The authors evaluated three potential factors, including levels of pollution, temperature at the ocean’s surface, and the abundance of the host species in Puget Sound, to explain the parasite decreases. The variable that best explained the decline in parasites was sea surface temperature, which rose by 1 degree Celsius (1.8 degrees Fahrenheit) in Puget Sound from 1950 to 2019.
“A parasite that requires multiple hosts is like a delicate Rube Goldberg machine,” Wood said. They are susceptible to disturbance at any moment in the lengthy process they must go through to finish their lifecycle.
“This study demonstrates that major parasite declines have happened in Puget Sound. If this can happen unnoticed in an ecosystem as well studied as this one, where else might it be happening?” Wood said. “I hope our work inspires other ecologists to think about their own focal ecosystems, identify the right museum specimens, and see whether these trends are unique to Puget Sound, or something that is occurring in other places as well.”

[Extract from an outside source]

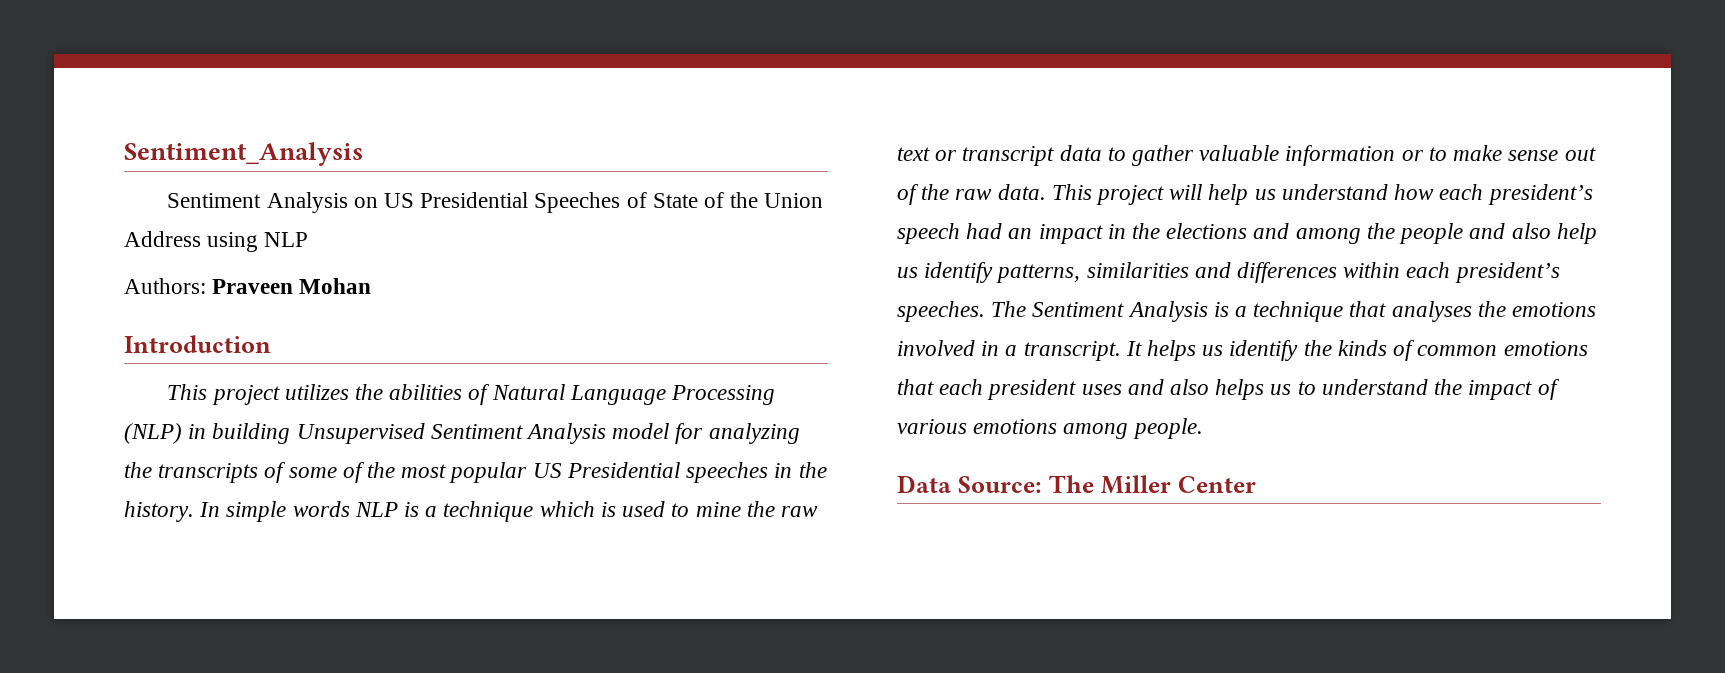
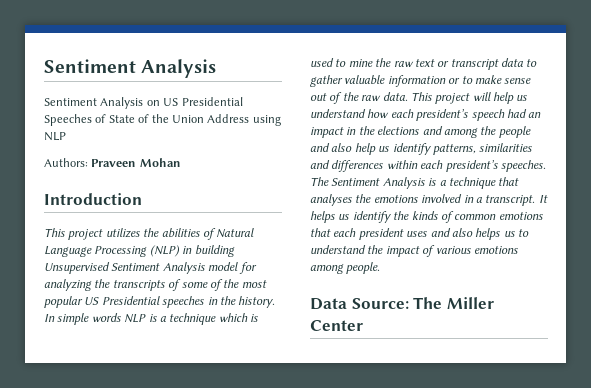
[124,142,363,166] Sentiment_Analysis -> [44,59,217,78] Sentiment Analysis

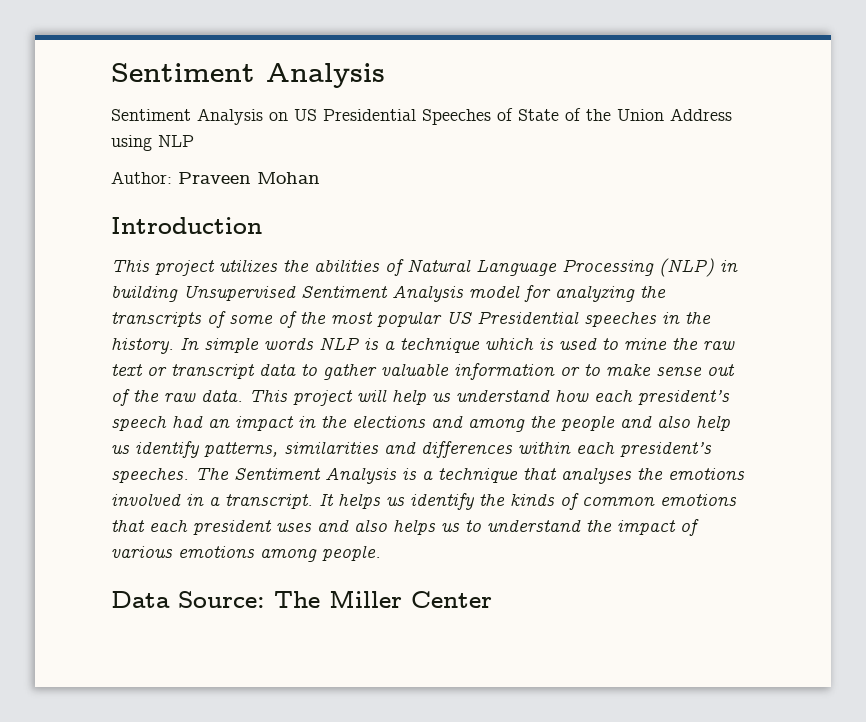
[44,158,88,167] Authors: -> [111,171,172,184] Author:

“Our result draws attention to the fact that parasitic species might be in real danger,” Wood added. “And that could mean bad stuff for us not just fewer worms, but less of the parasite-driven ecosystem services that we’ve come to depend on.”
The National Science Foundation, the UW-based Cooperative Institute for Climate, Ocean, and Ecosystem Studies, the Alfred P. Sloan Foundation, the University of Washington and the Washington Research Foundation, funded the research.